Key Points

1. The paper introduces the first model-stealing attack that extracts precise, nontrivial information from black-box production language models like OpenAI’s ChatGPT or Google’s PaLM-2. The attack recovers the entire projection matrix of OpenAI’s ada and babbage language models. This confirms, for the first time, that these black-box models have a hidden dimension of 1024 and 2048, respectively.

2. The attack departs from prior approaches that reconstruct a model in a bottom-up fashion, starting from the input layer. Instead, it operates top-down and directly extracts the model’s last layer.

3. The attack is useful as it reveals the width of the transformer model, which is often correlated with its total parameter count. It slightly reduces the degree to which the model is a complete "black-box," which might be useful for future attacks.

4. The paper confirms that certain popular large language models have hidden dimensions of 1024 and 2048 and estimates the cost to retrieve the entire projection matrix of a specific model to be under $2,000.

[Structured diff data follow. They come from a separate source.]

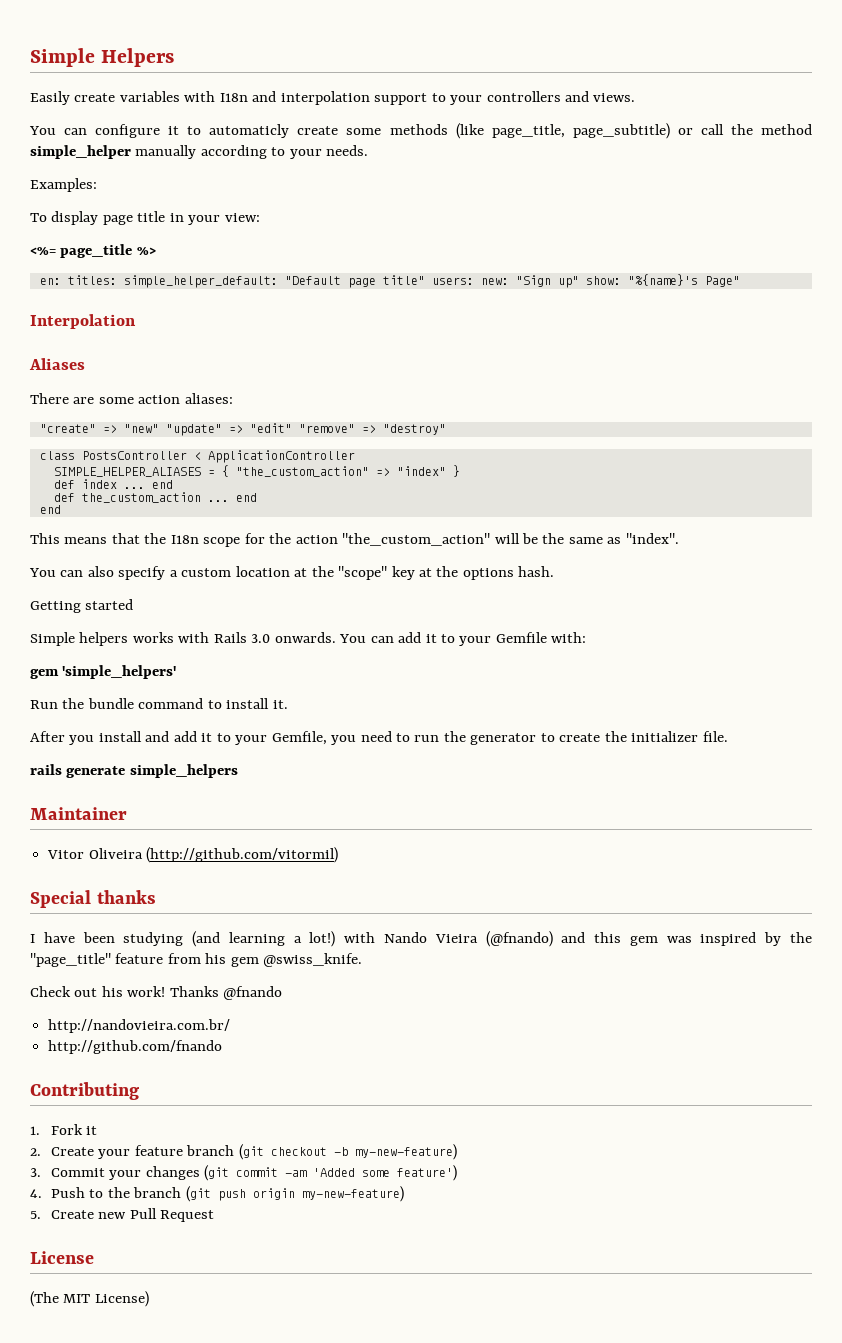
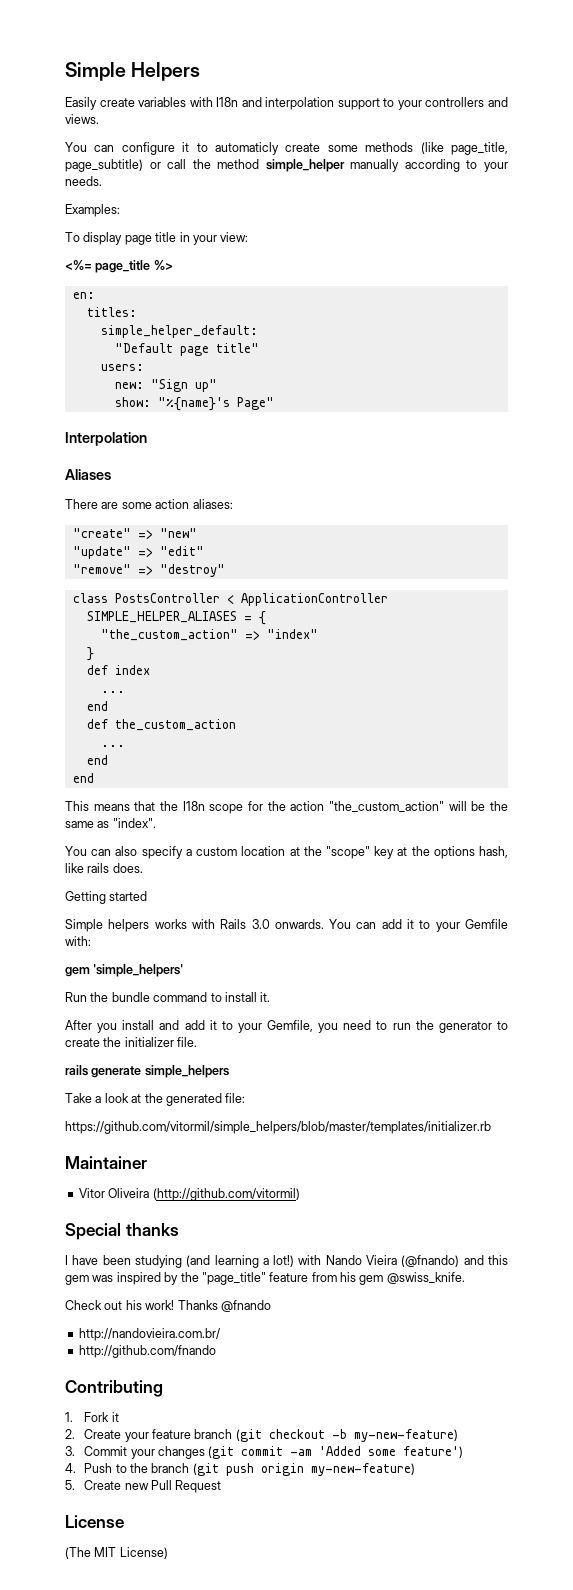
(61, 281) none -> (95, 295) //
(117, 280) none -> (137, 312) //
(278, 281) none -> (258, 331) //
(425, 280) none -> (259, 348) //
(474, 281) none -> (144, 367) //
(579, 282) none -> (217, 385) //
(159, 428) none -> (197, 533) //
(292, 428) none -> (204, 551) //
(229, 471) none -> (266, 618) //
(446, 471) none -> (318, 634) //
[123,487,145,489] ... -> [100,691,125,693] // ... //
[207,500,229,502] ... -> [100,745,125,747] // ... //
[518,566,555,577] hash. -> [479,846,509,858] [65,863,143,873] hash, like rails does.
(238, 771) none -> [65,1093,246,1106] [65,1121,491,1134] // Take a look at the generated file: // https://github.com/vitormil/simple_helpers/blob/master/templates/initializer.rb

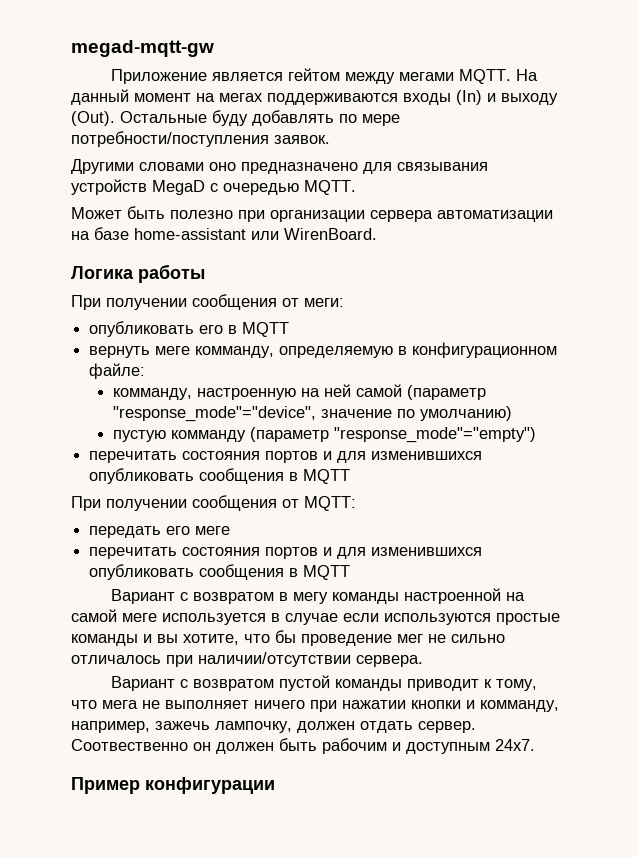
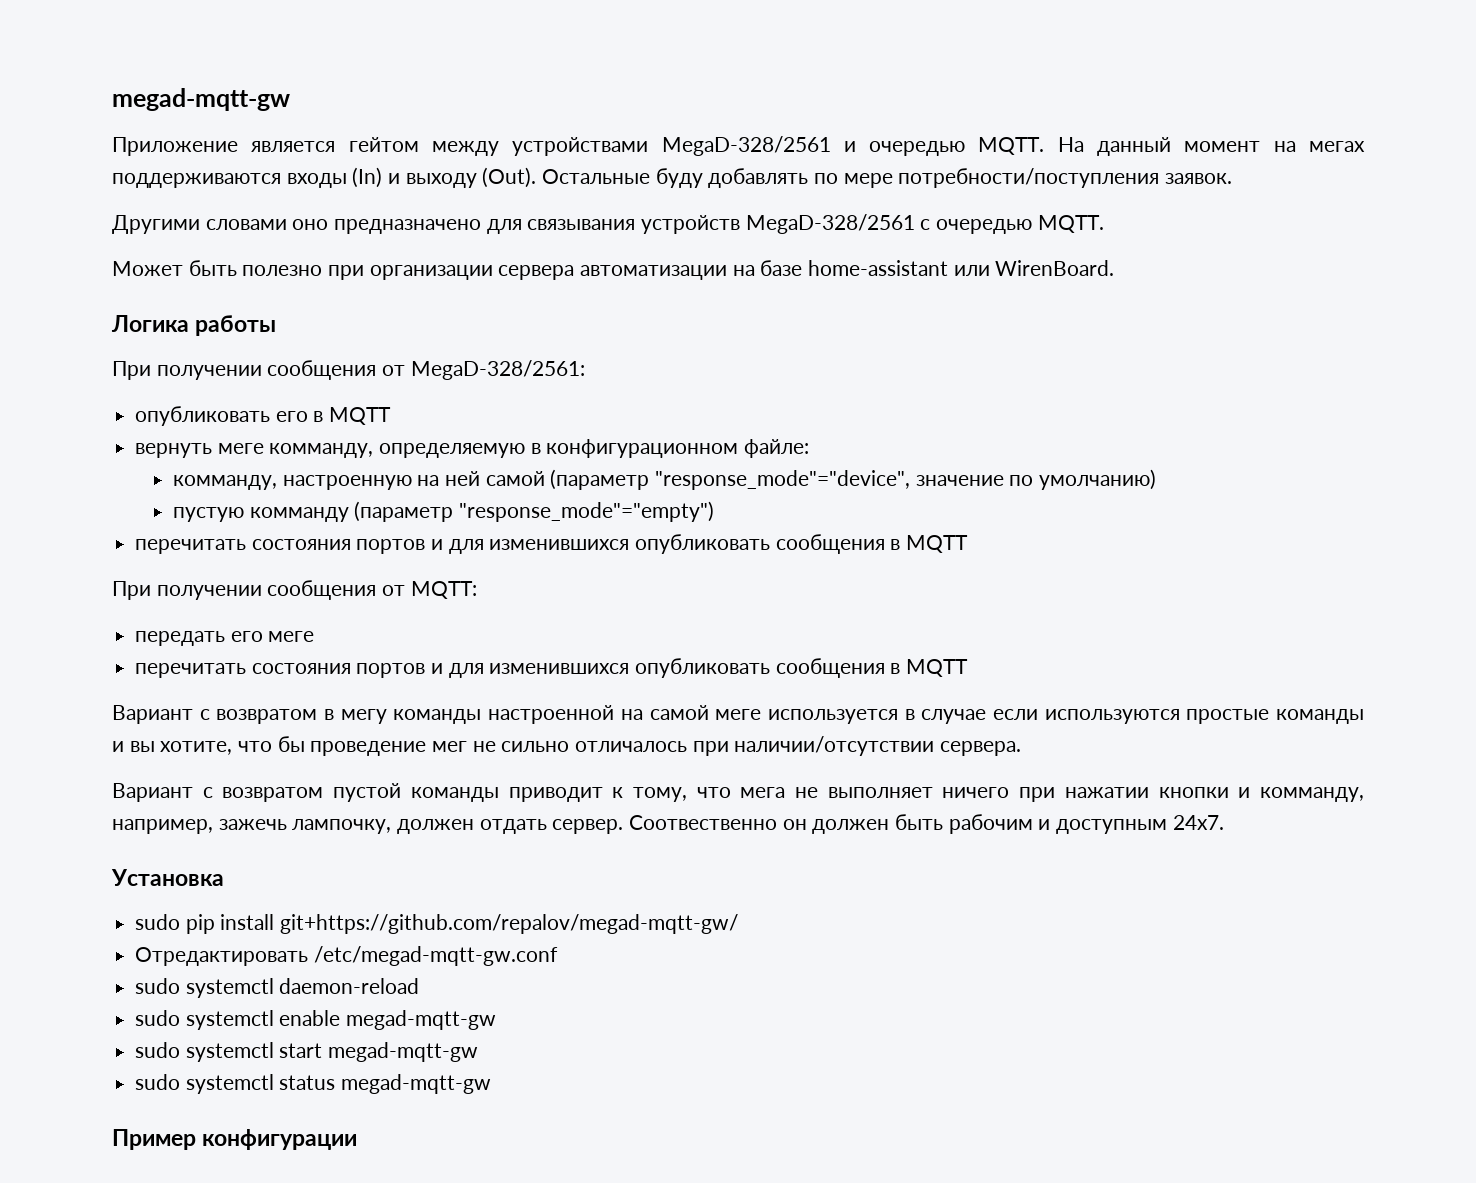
[398,72,454,81] мегами -> [512,136,966,156] устройствами MegaD-328/2561 и очередью
[152,180,205,195] MegaD -> [745,214,915,234] MegaD-328/2561
[304,298,344,307] меги: -> [410,360,585,380] MegaD-328/2561:
(535, 745) none -> [111,869,224,886] [135,914,739,934] [135,946,558,966] [135,978,420,998] [135,1010,497,1030] [135,1042,479,1062] [135,1074,492,1094] // Установка // sudo pip install git+https://github.com/repalov/megad-mqtt-gw/ // Отредактировать /etc/megad-mqtt-gw.conf // sudo systemctl daemon-reload // sudo systemctl enable megad-mqtt-gw // sudo systemctl start megad-mqtt-gw // sudo systemctl status megad-mqtt-gw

5. The attack is effective and efficient, and it is applicable to production models whose APIs expose logprobs or a "logit bias."

6. The paper shares that responsible disclosure was made, and the attack was shared with all services vulnerable to this attack. OpenAI and Google have both modified their APIs to introduce mitigations and defenses.

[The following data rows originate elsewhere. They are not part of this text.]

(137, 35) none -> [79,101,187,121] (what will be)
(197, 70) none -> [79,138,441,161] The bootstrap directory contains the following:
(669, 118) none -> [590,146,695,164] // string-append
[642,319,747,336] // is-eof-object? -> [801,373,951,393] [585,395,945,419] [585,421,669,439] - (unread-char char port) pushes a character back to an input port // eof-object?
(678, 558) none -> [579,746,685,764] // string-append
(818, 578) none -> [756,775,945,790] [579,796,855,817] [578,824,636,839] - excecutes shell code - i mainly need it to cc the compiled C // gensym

7. The paper presents attacks for APIs with varying capabilities and motivations for performing model extraction attacks efficiently.

8. The paper discusses potential defenses, such as removing the logit bias assumption or using noise addition, rate limits, and architectural changes in the model.

9. The paper concludes by stating that while certain models' weights and internal details are not publicly accessible, the models themselves are exposed via APIs, and the researchers are motivated to study this problem to demonstrate the practical applicability of model stealing attacks.

Summary

Model-Stealing Attack on Production Language Models
In a study titled "Stealing Part of a Production Language Model," the authors investigate the potential for adversaries to extract model weights by making queries to the API of a language model. The focus is on production language models such as OpenAI's ChatGPT and Google's PaLM-2, and the study introduces the first model-stealing attack that extracts precise, nontrivial information from black-box production language models. The attack is capable of recovering the embedding projection layer of a transformer model, given typical API access. By making targeted queries to the model's API, the attack can extract the model's embedding dimension or its final weight matrix.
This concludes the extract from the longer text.